**Data provided:**

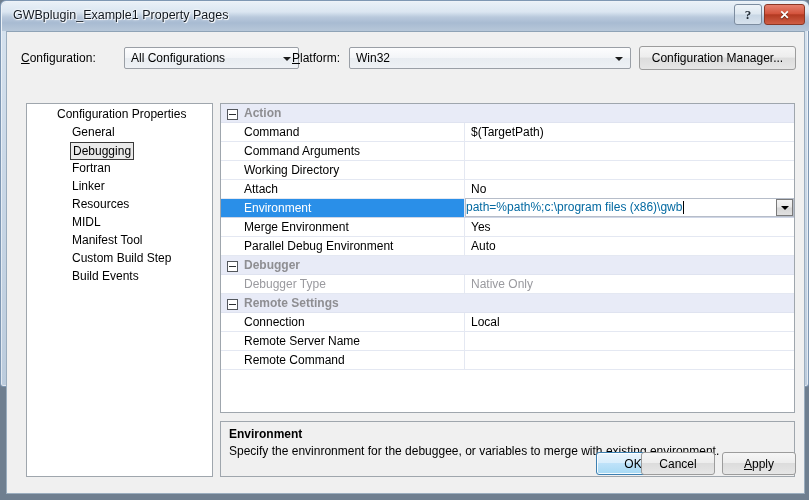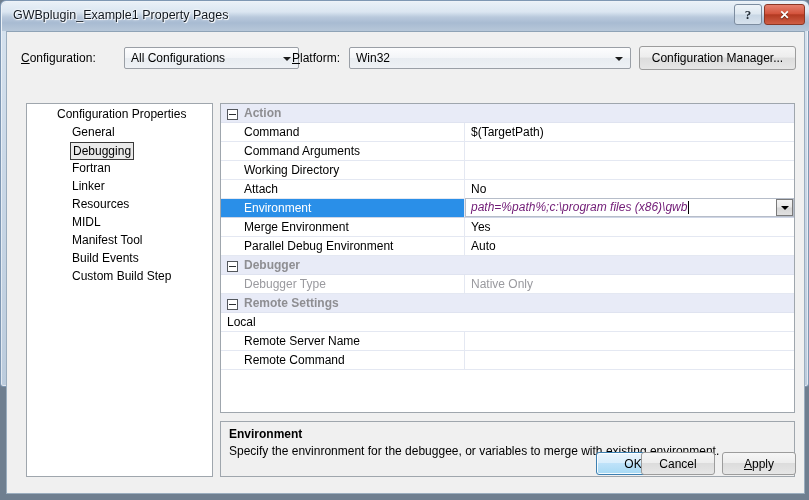--- a/index.html
+++ b/index.html
@@ -290,11 +290,9 @@
   }
   .edit-text {
     font-size: 12px;
-    color: #701a75;
-    padding-left: 5px;
+    color: #0369a1;
     line-height: 17px;
     white-space: nowrap;
-    font-style: italic;
   }
   .caret {
     display: inline-block;

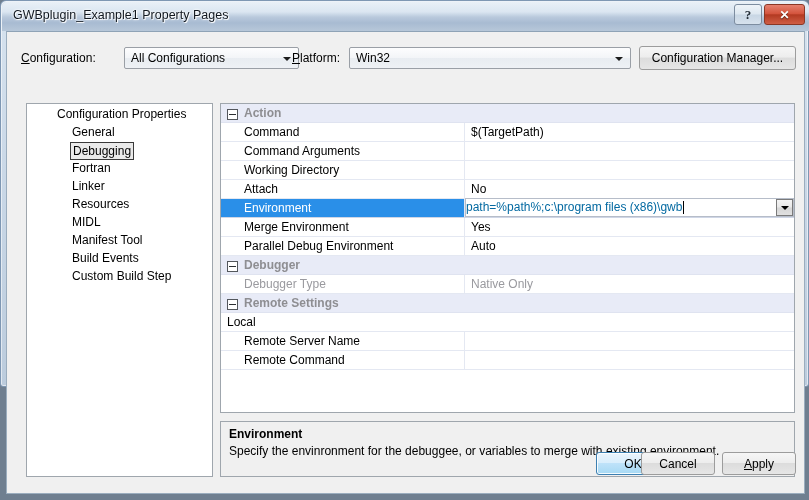--- a/index.html
+++ b/index.html
@@ -397,8 +397,8 @@
             <div class="tree-row tree-child"><span class="tree-item">Resources</span></div>
             <div class="tree-row tree-child"><span class="tree-item">MIDL</span></div>
             <div class="tree-row tree-child"><span class="tree-item">Manifest Tool</span></div>
+            <div class="tree-row tree-child"><span class="tree-item">Custom Build Step</span></div>
             <div class="tree-row tree-child"><span class="tree-item">Build Events</span></div>
-            <div class="tree-row tree-child"><span class="tree-item">Custom Build Step</span></div>
           </div>
       </div>
 

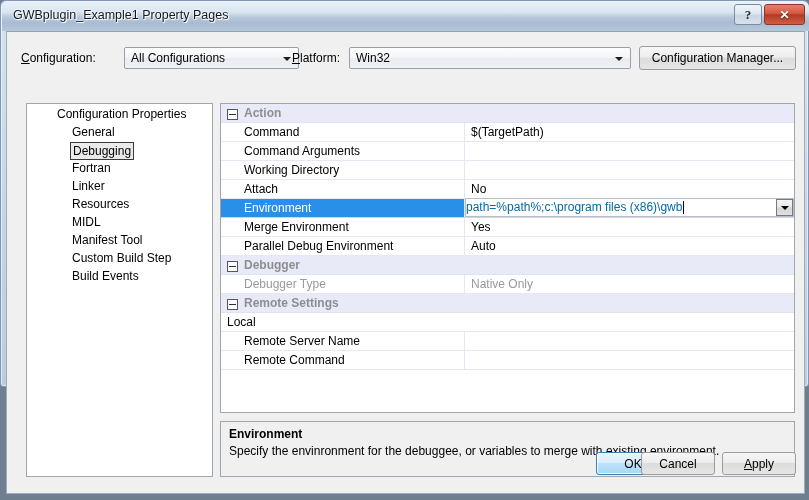--- a/index.html
+++ b/index.html
@@ -455,6 +455,7 @@
               <div class="cat-label">Remote Settings</div>
             </div>
             <div class="grid-row">
+              <div class="name-cell">Connection</div>
               <div class="value-cell">Local</div>
             </div>
             <div class="grid-row">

**Task statement:** Consider the entries above and return each line with the string "Custom".

**Answer:**
+            <div class="tree-row tree-child"><span class="tree-item">Custom Build Step</span></div>
-            <div class="tree-row tree-child"><span class="tree-item">Custom Build Step</span></div>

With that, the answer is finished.